Раннее утро заливает сверкание солнца, ароматы, пение птиц. Маньярские женщины, бледные от недосыпания, подоткнули карминные юбки выше колен и, встав коленами на прибрежные камни, работают деревянными вальками, отбивая белье, работают неутомимыми язычками, перемалывая события, как арабские мельницы зерно.
Старухи, молодухи и девушки, окликая друг друга звонко-прекрасными именами, обсуждают страшную ночь, когда молодой господин ускакал на новом коне — и никто не знал куда.
Что творилось, святая Рокета! Три сотни конных латников разлетелись во все стороны, осматривая с факелами в руках каждый куст вдоль Гвадалквивира. Лишь на рассвете Энсио нашел молодого графа в Бренесе.
— Что же получил за это Энсио? — хочет знать Петронила, самая красивая девушка в окрестности.
— Получил похвалу, — отвечает Рухела. — Похвалу от хозяина и хозяйки.
— Отличная награда! — смеется, скалит белые зубы Барбара. — Он не объелся?
— А нынче утром Нарини угостил его тремя ударами кнута за дерзость, — добавляет Агриппина. — Похвала и кнут — красиво, не правда ли?
— Нарини — бесчувственный пес. После дня рождения молодого господина стал хуже прежнего. У Клаудио лихорадка, а майордомо приказал стражникам выволочь его на поле и всю дорогу бил больного. Клаудио начал работать и упал. Так и провалялся на солнцепеке, пока не очнулся, — рассказывает Барбара.
— Тьфу! — плюнула старая Рухела. — Когда-нибудь поплатится и Нарини!
— А Энграсия вчера мальчика родила, — прощебетала Агриппина. — Его назовут Анфисо.
— Анфисо? Почему выбрали такое странное имя? — удивляются женщины.
Агриппина объясняет:
— Да ведь это тринадцатый ребенок у Энграсии, и девятый сын.
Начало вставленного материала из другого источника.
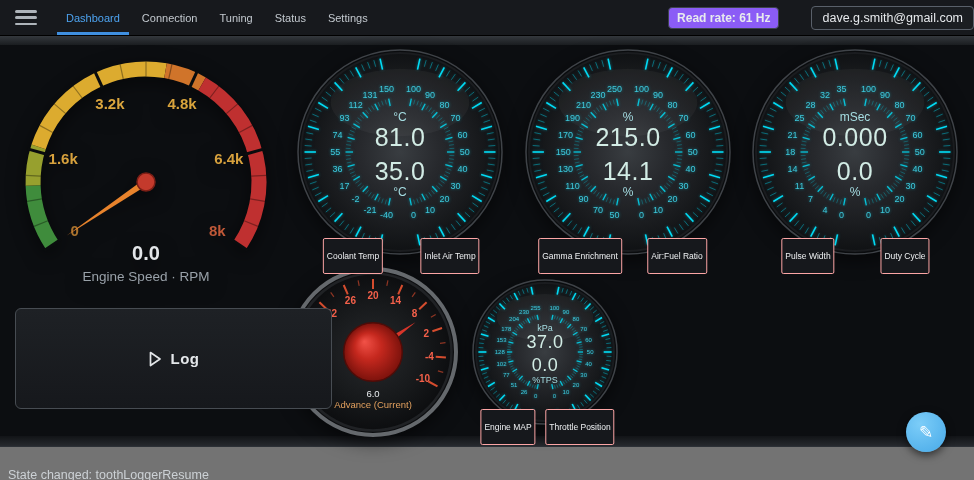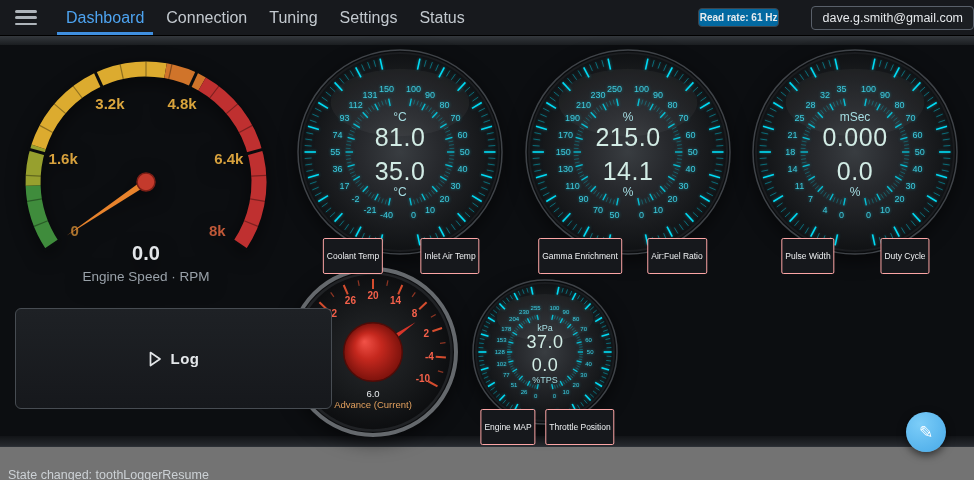"Dashboard" .tab { font-size: 16px -> 11px }
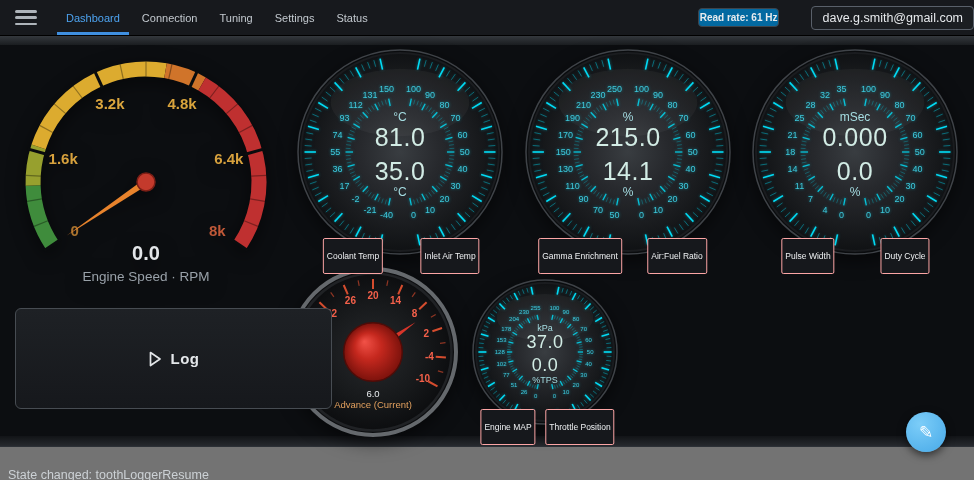"Settings" div.tab { order: before "Status" -> after "Status" }
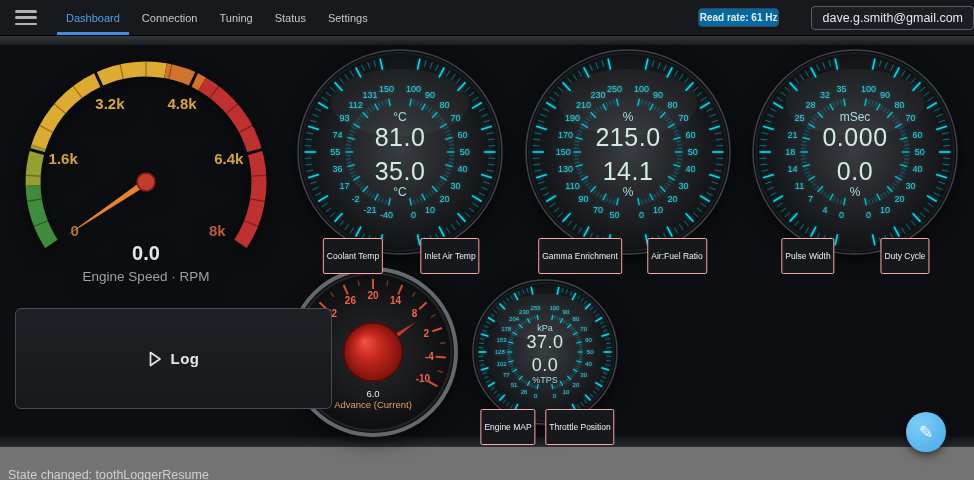"Read rate: 61 Hz" .readrate { background: #0369a1 -> #8b5cf6; font-size: 10px -> 12px; padding: 3px 1px -> 3px 8px }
Просто не могли уже придумать другого имени.
— У Моники на руках и на ногах выскочили болячки покрупнее олив, — говорит Петронила. — Два дня мажет их коровьим пометом, а они не проходят.
— Это у нее оттого, что она ест дынные корки, — замечает Рухела. — Кислоты в них много, вот она и выходит из тела.
— А что ей есть, коли ничего другого нету? — возражает Петронила.
В этот миг лицо старухи пошло сотнями морщин, она становится похожей на ведьму и поднимает руки к небу. Женщины стихают. Знают: на Рухелу нашло вдохновение — тише!
— Я видела сон — о, страшный сон! Алая полоса опоясала небо. Кровь текла по земле и по небосводу… Табун лошадей промчался по пастбищу, из ноздрей у них вырывалось пламя…
Рухела смолкла.
— Это предвещает войну! — вскричала Барбара.
— О, глупая, — возразила ей Петронила. — Разве не тянется война уже двадцать три года?
— Вернутся ли наши мужчины? — с тоской промолвила Агриппина. — И вернутся ли невредимыми?..
Но снова раздался вещий голос Рухелы:
— Я видела — вьются в воздухе злые силы…
— Не пугай людей, женщина! — прогремел голос позади прачек. — Не каркай, когда светит солнышко!
— Падре Грегорио! — закричали женщины, вскакивая и опуская подолы юбок. — Господь с вами, падре!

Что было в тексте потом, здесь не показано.